Rischio trivella


Pubblicato il19 gennaio 2012
30mila chilometri quadrati di mare italiano sono in lista per  la realizzazione di nuove piattaforme petrolifere. Con la deregulation prevista nel decreto sulle liberalizzazioni le aree potrebbero aumentare.

Una superficie di mare italiano di circa 30mila chilometri quadrati, più grande dell'estensione della regione Sicilia, rischia la realizzazione di nuove piattaforme petrolifere.
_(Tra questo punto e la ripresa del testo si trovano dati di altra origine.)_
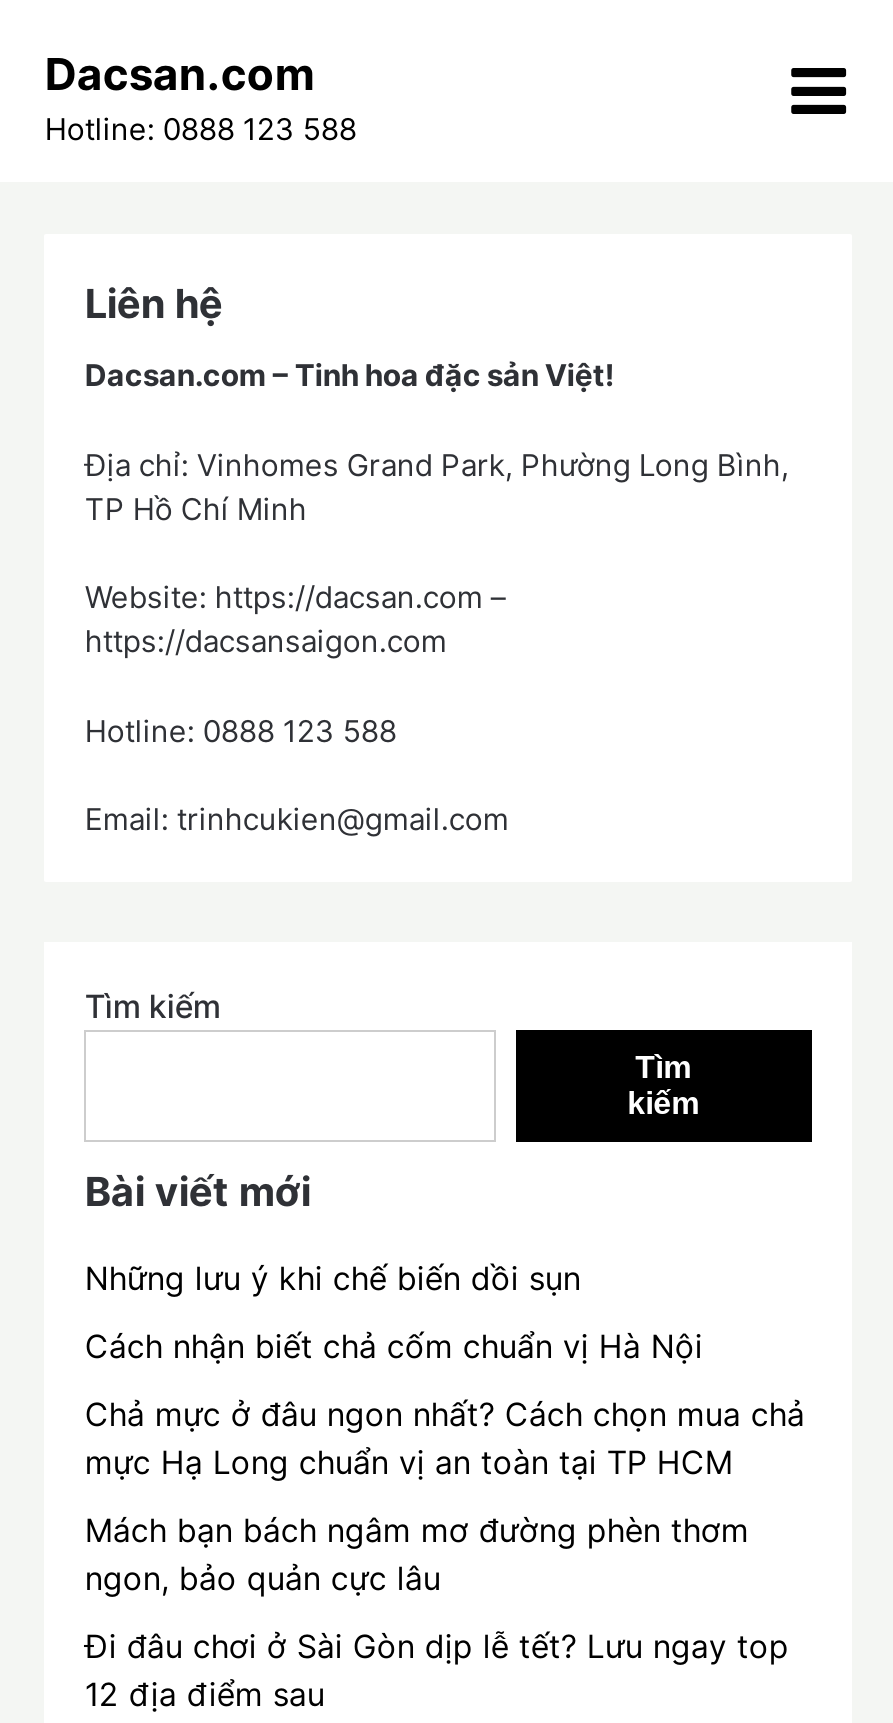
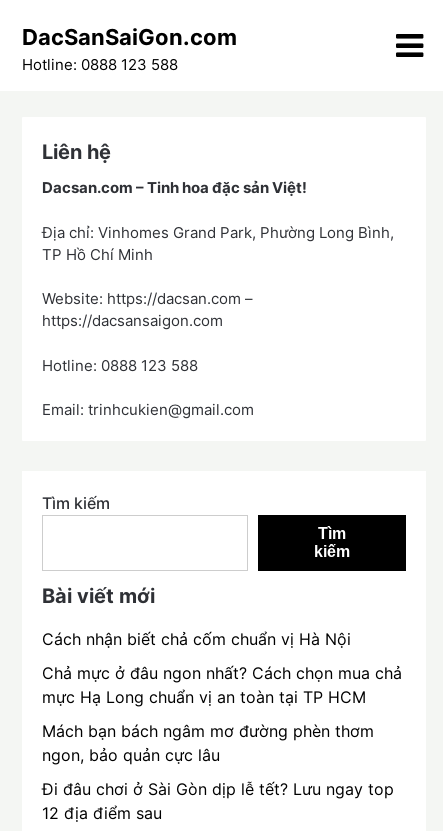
- Dacsan.com
+ DacSanSaiGon.com

- Những lưu ý khi chế biến dồi sụn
Le attenzioni fameliche delle aziende energetiche internazionali riguardano soprattutto il canale di Sicilia e le coste adriatiche di Puglia, Molise, Abruzzo e Marche.

È l'allarme che lanciamo con il dossier Un mare di trivelle. Il rapporto illustra tutti i numeri e i rischi legati alle 117 nuove trivelle che, grazie ai permessi di ricerca di idrocarburi rilasciati fino ad oggi, minacciano il mare e il territorio italiano. 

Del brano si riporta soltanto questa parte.